Era la novena llamada de su madre para desearle una feliz navidad. En siete de ellas, le había dejado un mensaje en el contestador, casi con las mismas palabras, como si siguiera un libreto rígido. El estilo de trabajadora de call center no lo había perdido pese a la distancia, a los cinco años de estadía en el exterior, a su nueva vida de dama londinense, a los siete años que habían pasado desde que trabajó en su país en una línea telefónica de cobranzas bancarias y a que esta vez de trataba de un asunto familiar.
Eran las seis de la tarde y Cesar seguía tirado en su cama, borracho, desnudo y con el corazón frío y deshabitado. Nada, ni las llamadas de su madre, ni la llegada de la noche, ni la música de navidad que se escuchaba más allá de los muros de su casa, ni las luces que empezaban a encenderse en el parque que queda justo al frente de su ventana, ni la nostalgia por los amores perdidos lo hacían reaccionar. Solo estiraba su mano para darle click al mismo botón de play que le dejaba escuchar los mensajes grabados. "Hola Cesar, soy mamá. Sé que no quieres contestarme, sé que no quieres saber de mi. Sé que la razón te asiste. Después de tanto tiempo, solo quería desearte una feliz navidad. Solo eso".

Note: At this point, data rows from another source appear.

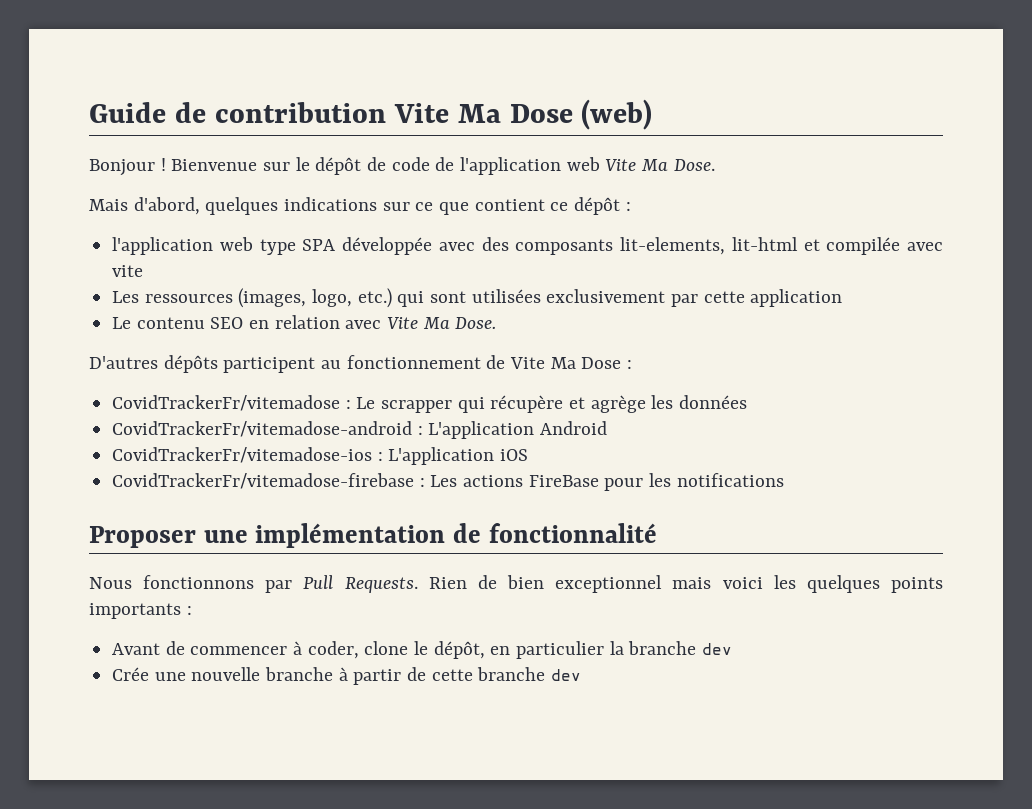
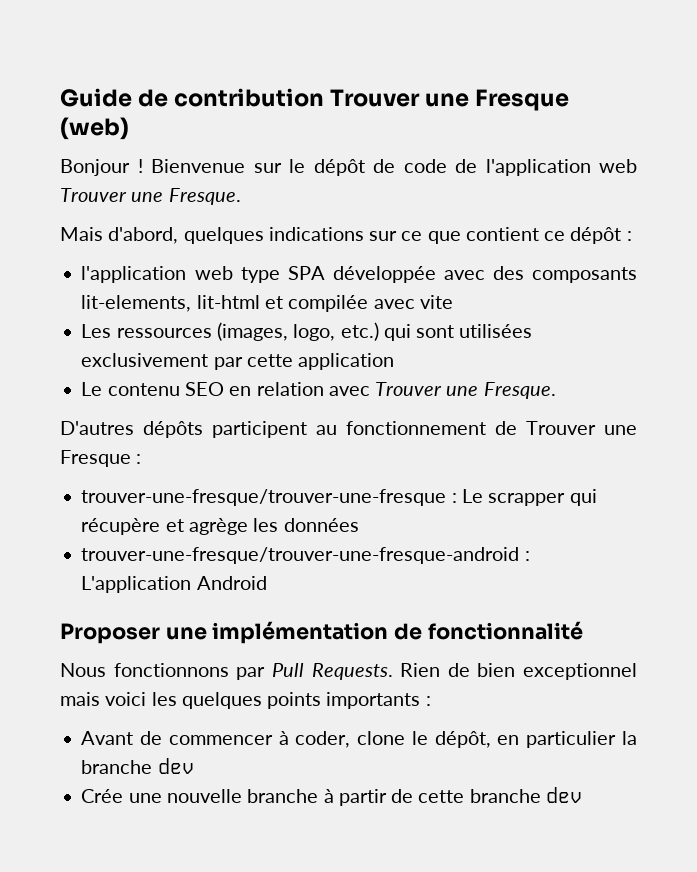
[393,103,573,123] Vite Ma Dose -> [330,89,570,111] Trouver une Fresque
[605,159,715,171] Vite Ma Dose. -> [60,188,241,205] Trouver une Fresque.
[387,317,497,329] Vite Ma Dose. -> [375,382,556,399] Trouver une Fresque.
[510,357,633,369] [112,395,341,411] Vite Ma Dose : // CovidTrackerFr/vitemadose -> [526,421,637,435] [60,450,142,467] [81,489,447,506] Trouver une Fresque : // trouver-une-fresque/trouver-une-fresque
[112,421,413,437] CovidTrackerFr/vitemadose-android -> [81,547,520,564] trouver-une-fresque/trouver-une-fresque-android
[112,447,529,465] [112,473,784,491] // CovidTrackerFr/vitemadose-ios : L'application iOS // CovidTrackerFr/vitemadose-firebase : Les actions FireBase pour les notifications -> (267, 583) none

"¡Solo eso!", exclamó Cesar después de escuchar el mensaje por vigésima ocasión. Se puso en pie, miró por la ventana, destapó otra botella, se tomó un trago e hizo cuentas: en Londres deberían ser las 2 de la mañana y seguramente estaría nevando. Tomó el teléfono e hizo la llamada que en las últimas cinco navidades había querido hacer.